This is the part that makes the new architecture fundamentally different. A "run" is now a first-class entity that exists independently of any HTTP connection.

  Client                    AI Service                     Storage
    │                          │                              │
    │  POST /api/ai/chat       │                              │
    │─────────────────────────►│                              │
    │                          │  create run (queued)         │
    │                          │─────────────────────────────►│
    │                          │                              │
    │  ◄─ SSE: ready{runId} ── │                              │
    │  ◄─ SSE: status{...}  ── │  transition: running         │
    │                          │─────────────────────────────►│
    │                          │                              │
    │                          │  ┌─────────────────────┐     │
    │  ◄─ SSE: text{delta} ─── │  │  Claude streaming   │     │
    │  ◄─ SSE: text{delta} ─── │  │  response arrives   │     │
    │  ◄─ SSE: text{delta} ─── │  │  token by token     │     │
    │                          │  └─────────────────────┘     │
    │                          │                              │
    │  ◄─ SSE: tool_start ──── │  Claude requests tool_use    │
    │                          │  execute tool (Cosmos query) │
    │  ◄─ SSE: tool_end ────── │  feed result back to Claude  │
    │                          │                              │
    │  ◄─ SSE: text{delta} ─── │  Claude continues response   │
    │  ◄─ SSE: text{delta} ─── │                              │
    │                          │                              │
    │       ╔═══════════════╗  │                              │
    │       ║ DISCONNECT!   ║  │                              │
    │       ║ tab closed    ║  │  run keeps going...          │
    │       ╚═══════════════╝  │  events persisted to blob    │
    │                          │─────────────────────────────►│
    │                          │                              │
    │  (reconnect)             │                              │
    │  GET /runs/:id/stream    │                              │
    │─────────────────────────►│  replay from storage         │
    │                          │◄─────────────────────────────│
    │  ◄─ SSE: text{snapshot}─ │  full text so far            │
    │  ◄─ SSE: text{delta} ─── │  live deltas resume          │
    │                          │                              │
    │  ◄─ SSE: follow_ups ──── │                              │
    │  ◄─ SSE: done ────────── │  transition: completed       │
    │                          │─────────────────────────────►│
    │                          │  archive transcript          │
    │                          │─────────────────────────────►│
    │                          │                              │

The key insight: the run outlives the connection. When you disconnect, the AI doesn't stop thinking. When you reconnect, you get a snapshot of everything that happened while you were away, followed by live deltas. This is what makes AI chat feel like a real product instead of a fragile demo.

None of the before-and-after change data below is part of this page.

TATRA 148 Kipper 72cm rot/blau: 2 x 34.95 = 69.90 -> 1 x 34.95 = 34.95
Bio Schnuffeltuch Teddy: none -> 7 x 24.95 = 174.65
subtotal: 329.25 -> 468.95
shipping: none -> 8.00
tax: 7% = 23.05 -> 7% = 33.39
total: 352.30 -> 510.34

Act 2: Designing the Parallel Execution Plan

This is where Claude earned its keep as a planning partner.

A naive sequential execution would have looked like: baseline → scaffold → extract → build runtime → add streaming → update proxy → provision infra → deploy → diagnostics → cutover. That's a 12+ hour critical path with no parallelism.

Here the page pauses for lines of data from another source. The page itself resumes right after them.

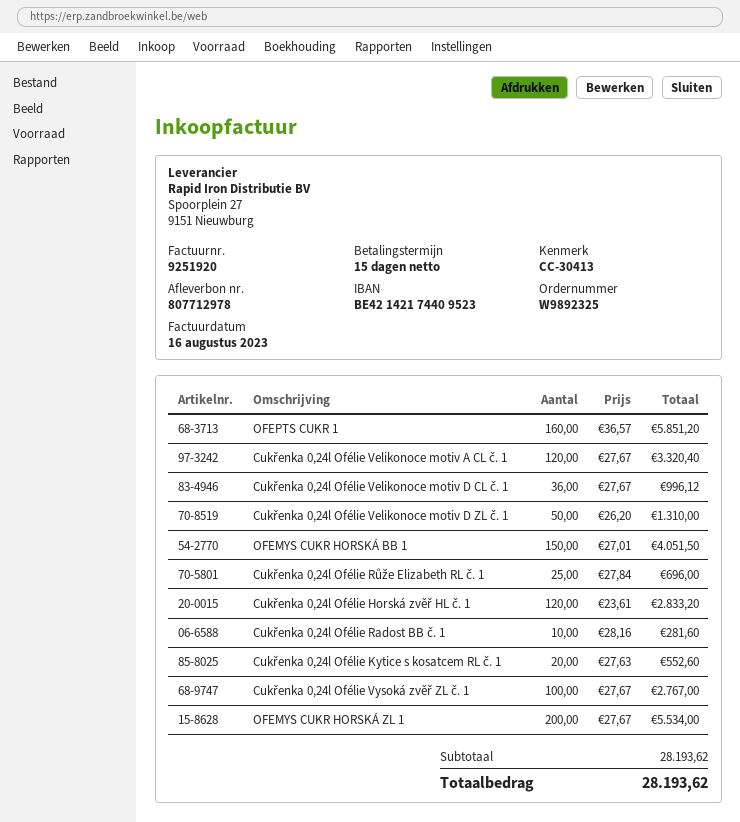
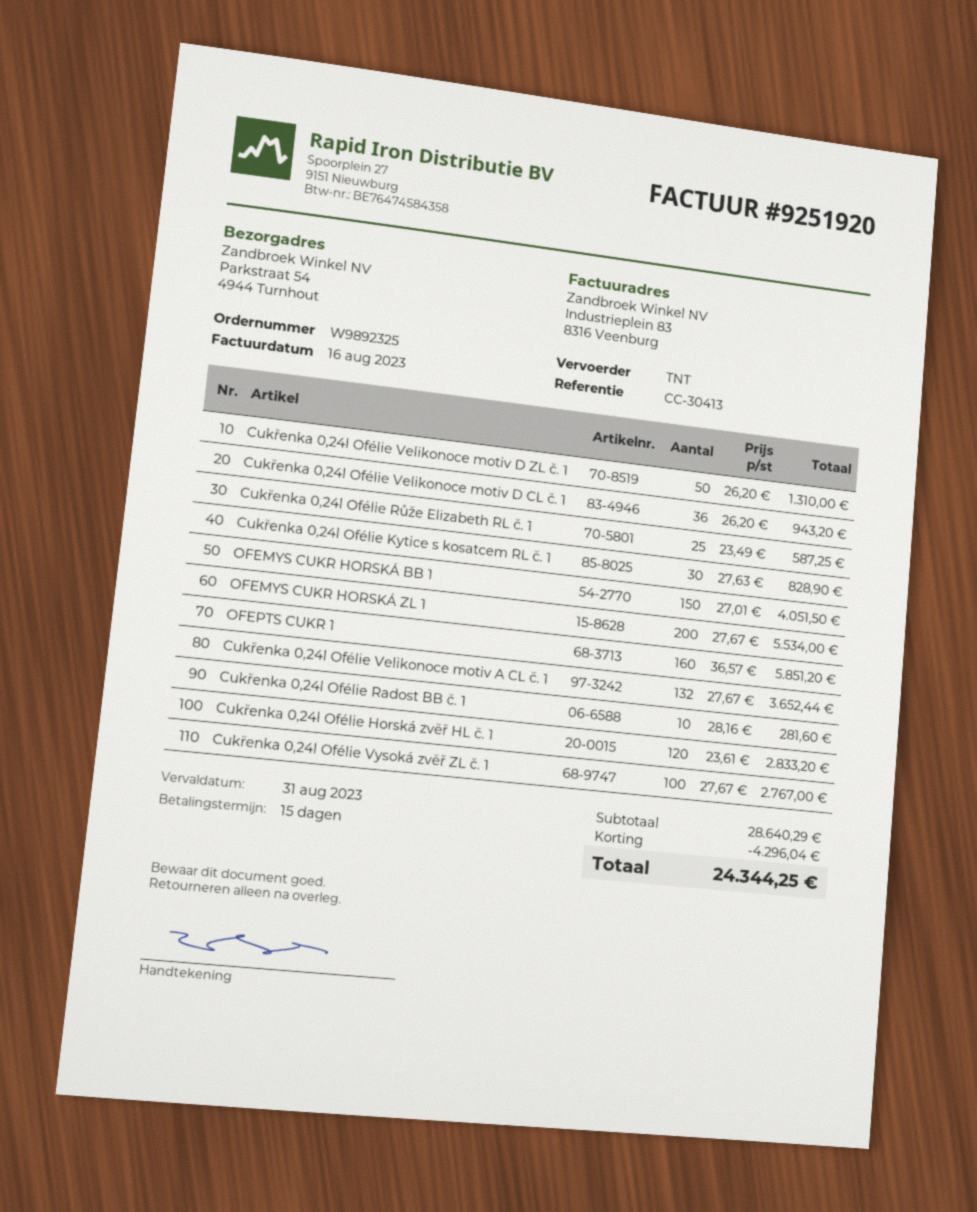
Cukřenka 0,24l Ofélie Velikonoce motiv A CL č. 1: 120 x 27.67 = 3320.40 -> 132 x 27.67 = 3652.44
Cukřenka 0,24l Ofélie Velikonoce motiv D CL č. 1: 36 x 27.67 = 996.12 -> 36 x 26.20 = 943.20
Cukřenka 0,24l Ofélie Růže Elizabeth RL č. 1: 25 x 27.84 = 696.00 -> 25 x 23.49 = 587.25
Cukřenka 0,24l Ofélie Kytice s kosatcem RL č. 1: 20 x 27.63 = 552.60 -> 30 x 27.63 = 828.90
subtotal: 28193.62 -> 28640.29
discount: none -> 4296.04
total: 28193.62 -> 24344.25

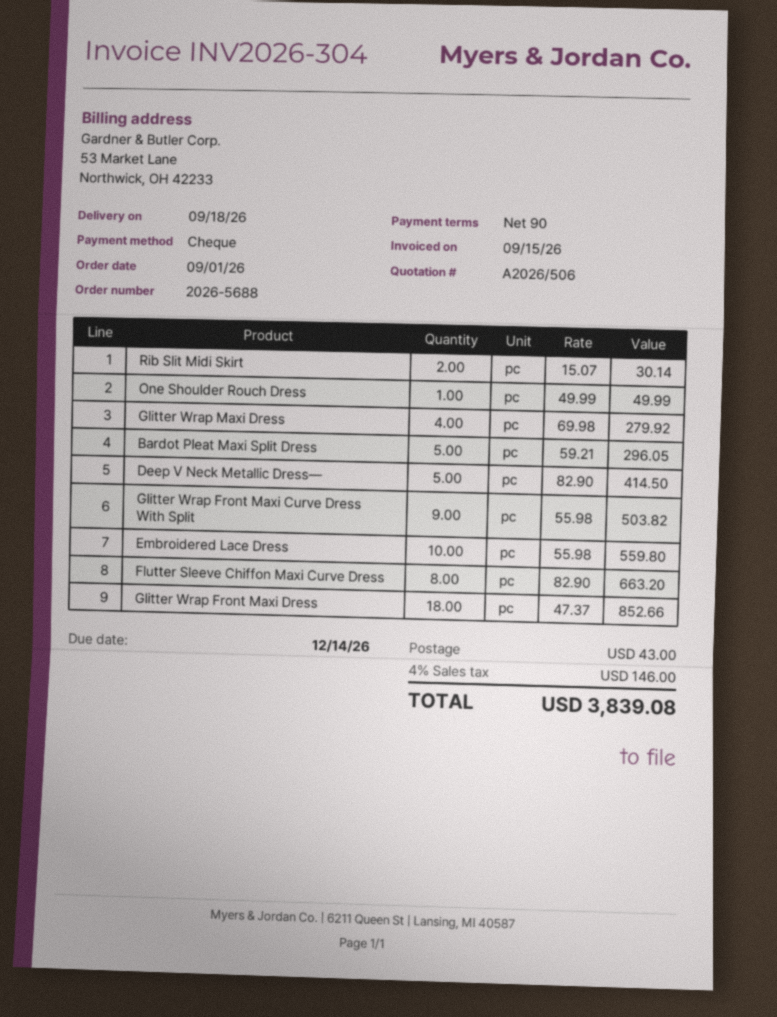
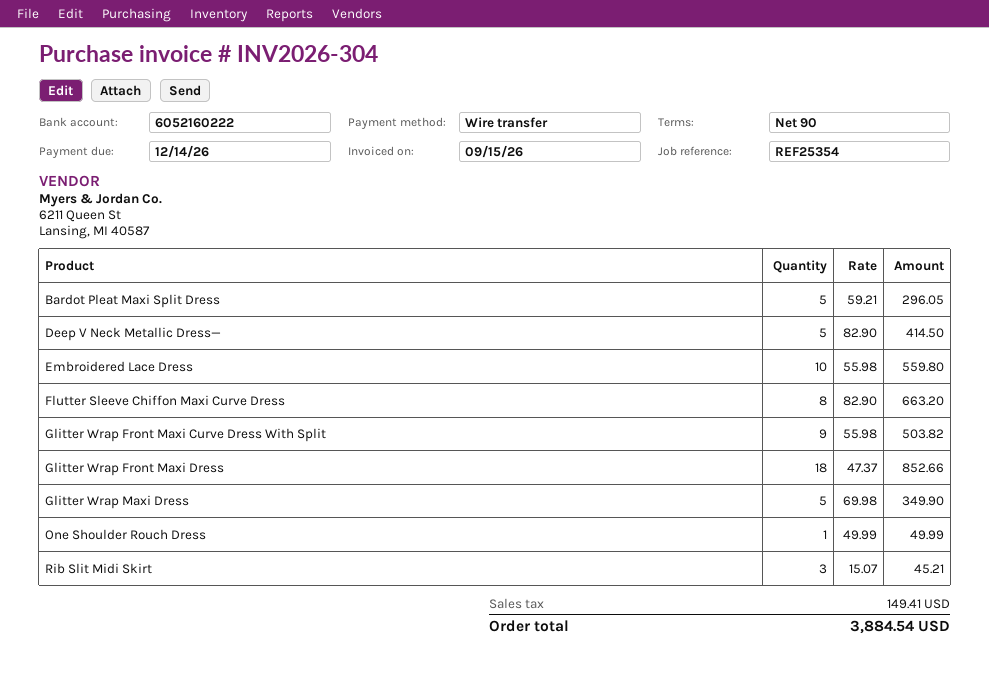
payment method: cheque -> bank transfer
Rib Slit Midi Skirt: 2 x 15.07 = 30.14 -> 3 x 15.07 = 45.21
Glitter Wrap Maxi Dress: 4 x 69.98 = 279.92 -> 5 x 69.98 = 349.90
shipping: 43.00 -> none
tax: 146.00 -> 149.41
total: 3839.08 -> 3884.54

Instead, we designed five concurrent threads:

Thread	Scope	Can Start When
A (Critical Path)	Baseline → Scaffold → Extract → Runtime → Streaming	Immediately
B (Infrastructure)	Azure provisioning, deploy workflow	Immediately (parallel with A)
C (Integration)	Proxy routing, frontend run-client	After A delivers runtime + SSE contract
D (Diagnostics)	Cost ledger, health monitoring	After B provisions resources
E (Cutover)	Dark deploy, brownout test, go-live	After A+B+C converge

The key insight: infrastructure work (Thread B) has zero code dependencies on the AI logic (Thread A). You can provision Azure resources, set up managed identity, create storage primitives, and write deploy workflows while the extraction work is still happening. This saved hours.

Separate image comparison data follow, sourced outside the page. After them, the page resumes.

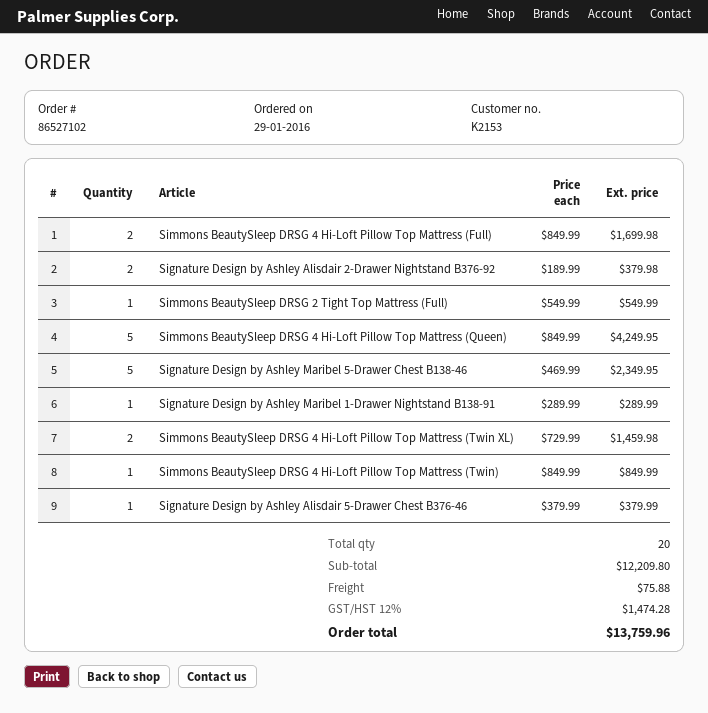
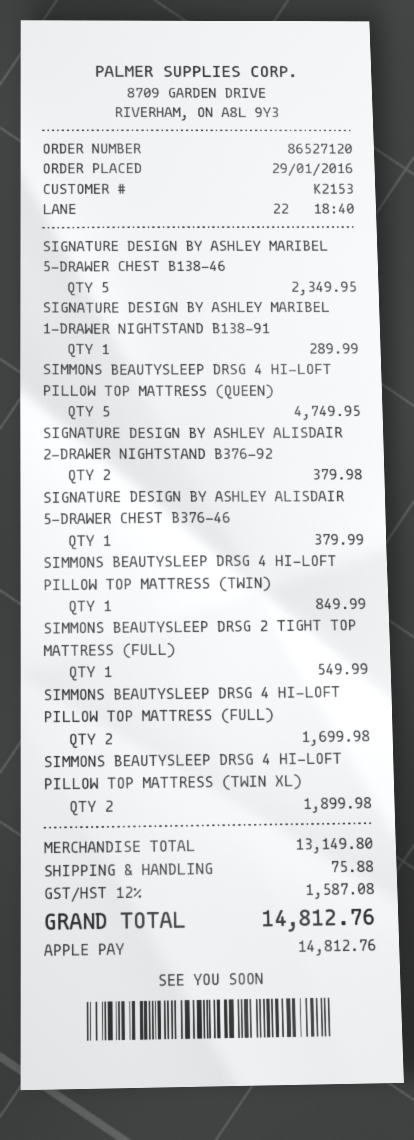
order number: 86527102 -> 86527120
Simmons BeautySleep DRSG 4 Hi-Loft Pillow Top Mattress (Queen): 5 for 4249.95 -> 5 for 4749.95
Simmons BeautySleep DRSG 4 Hi-Loft Pillow Top Mattress (Twin XL): 2 for 1459.98 -> 2 for 1899.98
subtotal: 12209.80 -> 13149.80
tax: 12% = 1474.28 -> 12% = 1587.08
total: 13759.96 -> 14812.76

Time ────────────────────────────────────────────────────────────────────────►

Thread A: [Phase 0][Phase 1][Phase 2a][Phase 2b][Phase 3][ Phase 5 ]
Thread B: [Phase 7-infra  ][Phase 7-deploy]
Thread C:                                       [P6-back][P6-front]
Thread D:                                                [Phase 8 ]
Thread E:                                                          [Phase 9]
                                                                      │
                                                              All threads
                                                               converge

The Integration Branch Model

With multiple threads writing code simultaneously, merge strategy matters. We used:

Integration branch (codex/ai-migration-main) as the merge target
Named feature branches per thread (codex/ai-migration-a-phase3, codex/ai-migration-b-deploy, etc.)
Explicit merge order: Phase 1 first → Thread B infra → Thread A checkpoints in order → Thread C after SSE freeze → Thread E last
Master updated only after verified integration checkpoints

This kept master stable throughout the entire migration.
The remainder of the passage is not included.